* Work instructions
Scan the records for lines with the word "Blade", and copy every such line.

* Information provided
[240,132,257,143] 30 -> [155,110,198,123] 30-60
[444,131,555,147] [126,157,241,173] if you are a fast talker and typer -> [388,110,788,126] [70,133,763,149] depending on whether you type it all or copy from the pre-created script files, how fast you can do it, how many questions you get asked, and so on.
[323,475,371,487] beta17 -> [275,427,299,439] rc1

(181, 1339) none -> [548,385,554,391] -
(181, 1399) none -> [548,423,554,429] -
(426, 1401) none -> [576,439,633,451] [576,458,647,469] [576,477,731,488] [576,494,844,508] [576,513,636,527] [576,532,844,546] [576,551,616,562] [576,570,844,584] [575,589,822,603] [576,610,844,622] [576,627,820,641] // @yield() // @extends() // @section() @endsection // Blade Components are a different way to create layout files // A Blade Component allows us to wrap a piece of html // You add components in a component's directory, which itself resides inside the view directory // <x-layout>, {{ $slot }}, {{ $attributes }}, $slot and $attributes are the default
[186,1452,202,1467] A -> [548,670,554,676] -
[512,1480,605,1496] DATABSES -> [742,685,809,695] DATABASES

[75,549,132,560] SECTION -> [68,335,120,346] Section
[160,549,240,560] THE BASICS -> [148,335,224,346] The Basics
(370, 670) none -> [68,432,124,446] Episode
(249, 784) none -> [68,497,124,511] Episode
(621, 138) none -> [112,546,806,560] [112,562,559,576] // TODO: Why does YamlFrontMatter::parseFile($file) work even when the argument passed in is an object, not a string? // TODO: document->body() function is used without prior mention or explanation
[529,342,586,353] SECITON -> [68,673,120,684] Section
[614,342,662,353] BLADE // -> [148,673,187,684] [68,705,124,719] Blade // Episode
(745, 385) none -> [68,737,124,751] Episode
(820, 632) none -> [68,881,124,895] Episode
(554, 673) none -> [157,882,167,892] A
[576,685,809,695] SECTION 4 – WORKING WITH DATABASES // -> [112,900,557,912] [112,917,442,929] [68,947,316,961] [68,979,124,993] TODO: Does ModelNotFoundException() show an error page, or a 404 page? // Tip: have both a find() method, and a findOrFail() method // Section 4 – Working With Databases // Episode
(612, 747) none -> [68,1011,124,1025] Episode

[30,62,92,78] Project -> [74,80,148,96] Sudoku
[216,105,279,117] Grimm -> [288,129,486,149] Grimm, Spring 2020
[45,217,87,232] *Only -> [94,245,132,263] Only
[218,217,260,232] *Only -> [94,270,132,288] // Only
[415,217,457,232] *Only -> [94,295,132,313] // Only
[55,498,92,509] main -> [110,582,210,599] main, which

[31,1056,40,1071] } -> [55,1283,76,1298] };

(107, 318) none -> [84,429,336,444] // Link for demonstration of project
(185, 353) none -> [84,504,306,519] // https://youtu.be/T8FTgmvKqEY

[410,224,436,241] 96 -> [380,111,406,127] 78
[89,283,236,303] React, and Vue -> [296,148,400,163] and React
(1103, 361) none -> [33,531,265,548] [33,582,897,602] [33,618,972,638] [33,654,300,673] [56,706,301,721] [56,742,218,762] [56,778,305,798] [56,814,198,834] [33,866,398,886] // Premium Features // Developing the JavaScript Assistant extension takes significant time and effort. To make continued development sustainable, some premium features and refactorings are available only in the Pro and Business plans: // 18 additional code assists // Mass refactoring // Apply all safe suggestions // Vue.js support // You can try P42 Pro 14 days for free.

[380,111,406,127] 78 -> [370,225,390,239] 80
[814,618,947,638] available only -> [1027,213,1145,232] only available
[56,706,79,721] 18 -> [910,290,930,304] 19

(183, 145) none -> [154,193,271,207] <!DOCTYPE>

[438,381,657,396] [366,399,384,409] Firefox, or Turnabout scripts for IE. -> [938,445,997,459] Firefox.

* Solution for this problem
(426, 1401) none -> [576,439,633,451] [576,458,647,469] [576,477,731,488] [576,494,844,508] [576,513,636,527] [576,532,844,546] [576,551,616,562] [576,570,844,584] [575,589,822,603] [576,610,844,622] [576,627,820,641] // @yield() // @extends() // @section() @endsection // Blade Components are a different way to create layout files // A Blade Component allows us to wrap a piece of html // You add components in a component's directory, which itself resides inside the view directory // <x-layout>, {{ $slot }}, {{ $attributes }}, $slot and $attributes are the default
[614,342,662,353] BLADE // -> [148,673,187,684] [68,705,124,719] Blade // Episode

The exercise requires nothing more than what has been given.